▶ _Assigned task_
Retype all the records below exactly as they are, with no image carried over.

▶ _Data section_
=-=-=-=-=
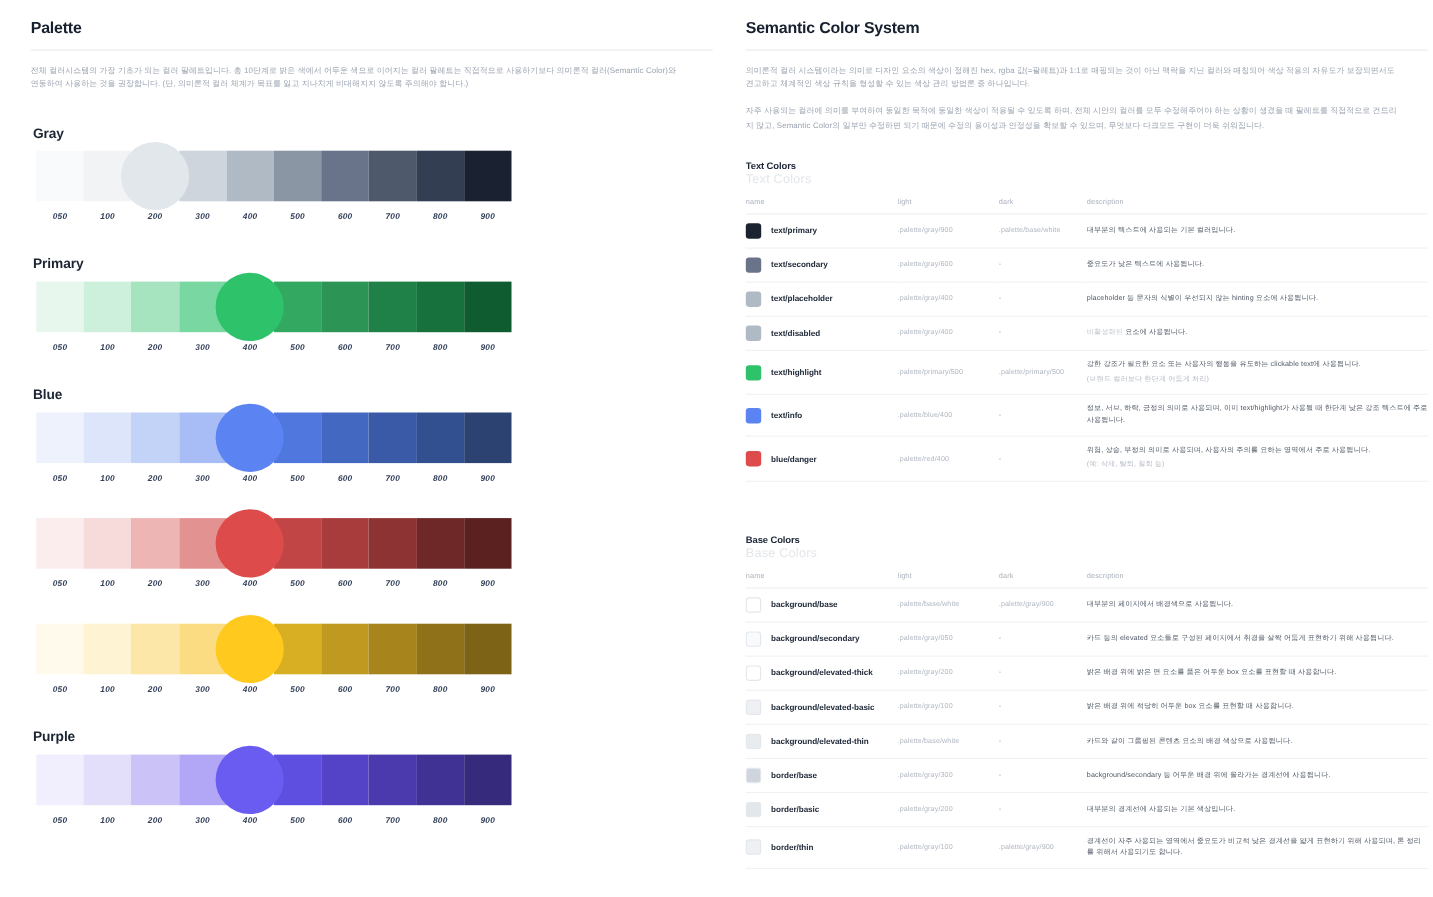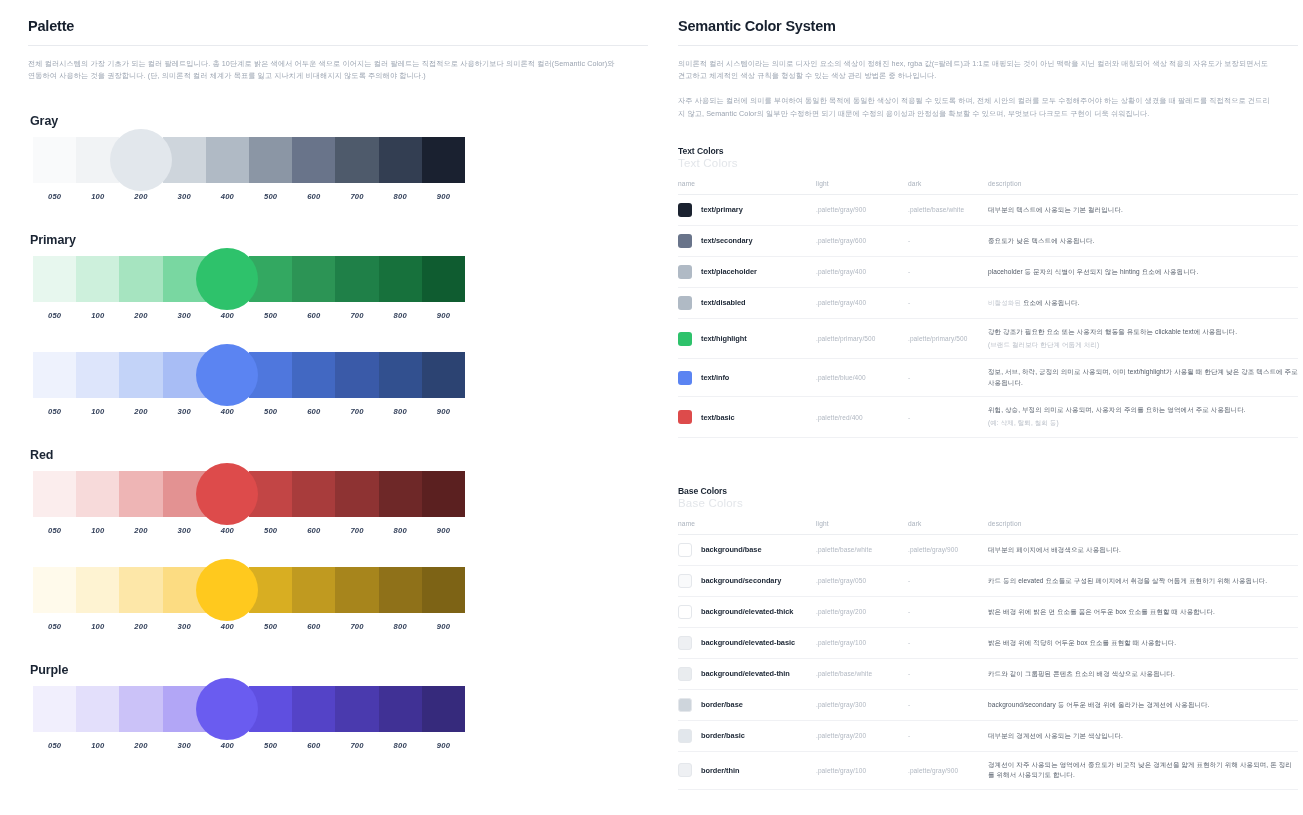--- a/index.html
+++ b/index.html
@@ -155,6 +155,7 @@
           </div>
         </div>
         <div class="pal-group">
+          <div class="pal-name">Blue</div>
           <div class="pal-wrap">
             <div class="swatch-row">
               <div class="swatch" style="background: rgb(238, 242, 253);"></div>

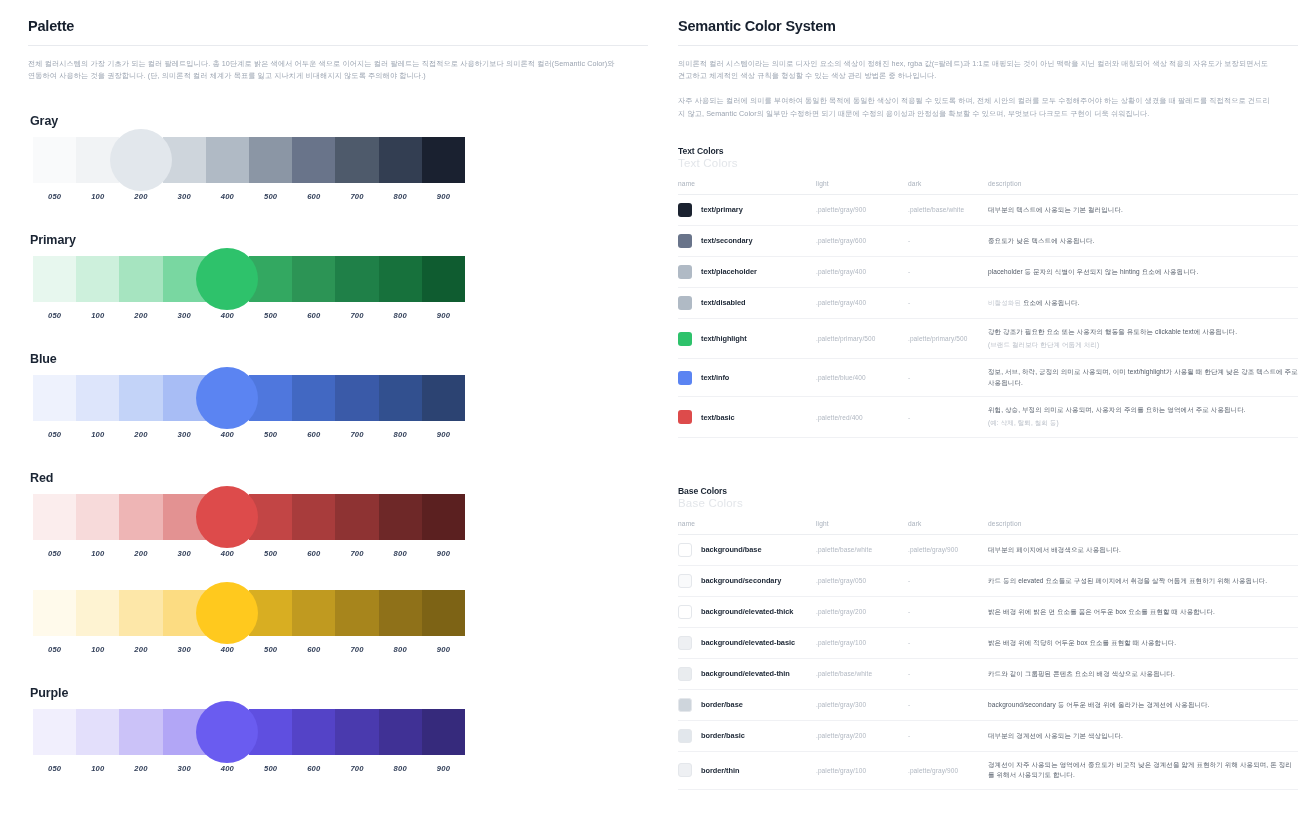--- a/index.html
+++ b/index.html
@@ -377,7 +377,7 @@
                 <td class="c-name">
                   <div class="name-cell">
                     <span class="chip" style="background: rgb(221, 75, 75);"></span>
-                    <span class="name-txt">text/basic</span>
+                    <span class="name-txt">blue/danger</span>
                   </div>
                 </td>
                 <td class="c-light"><span class="tok">.palette/red/400</span></td>

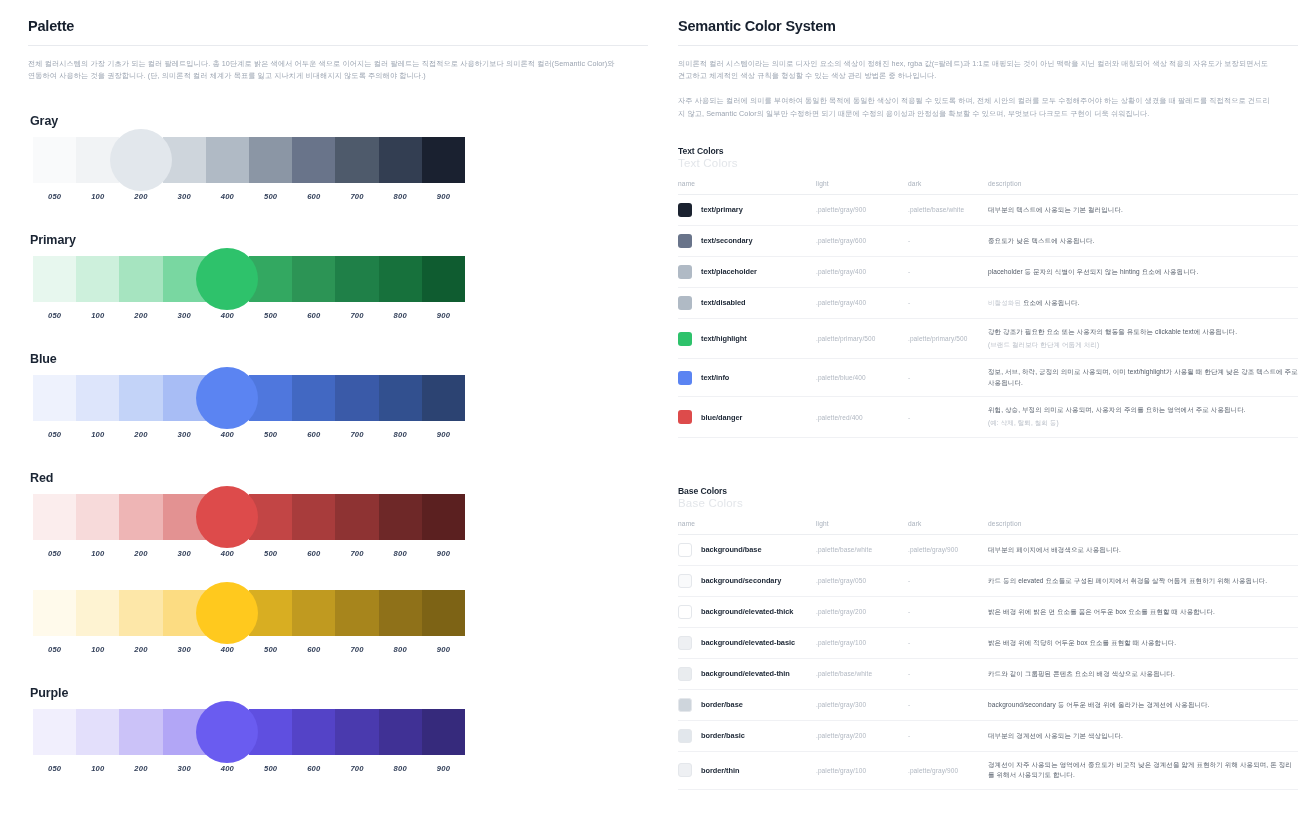--- a/index.html
+++ b/index.html
@@ -185,7 +185,6 @@
           </div>
         </div>
         <div class="pal-group">
-          <div class="pal-name">Red</div>
           <div class="pal-wrap">
             <div class="swatch-row">
               <div class="swatch" style="background: rgb(251, 237, 237);"></div>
=-=-=-=-=
▶ _Response to this exercise_
--- a/index.html
+++ b/index.html
@@ -155,6 +155,7 @@
           </div>
         </div>
         <div class="pal-group">
+          <div class="pal-name">Blue</div>
           <div class="pal-wrap">
             <div class="swatch-row">
               <div class="swatch" style="background: rgb(238, 242, 253);"></div>

--- a/index.html
+++ b/index.html
@@ -377,7 +377,7 @@
                 <td class="c-name">
                   <div class="name-cell">
                     <span class="chip" style="background: rgb(221, 75, 75);"></span>
-                    <span class="name-txt">text/basic</span>
+                    <span class="name-txt">blue/danger</span>
                   </div>
                 </td>
                 <td class="c-light"><span class="tok">.palette/red/400</span></td>

--- a/index.html
+++ b/index.html
@@ -185,7 +185,6 @@
           </div>
         </div>
         <div class="pal-group">
-          <div class="pal-name">Red</div>
           <div class="pal-wrap">
             <div class="swatch-row">
               <div class="swatch" style="background: rgb(251, 237, 237);"></div>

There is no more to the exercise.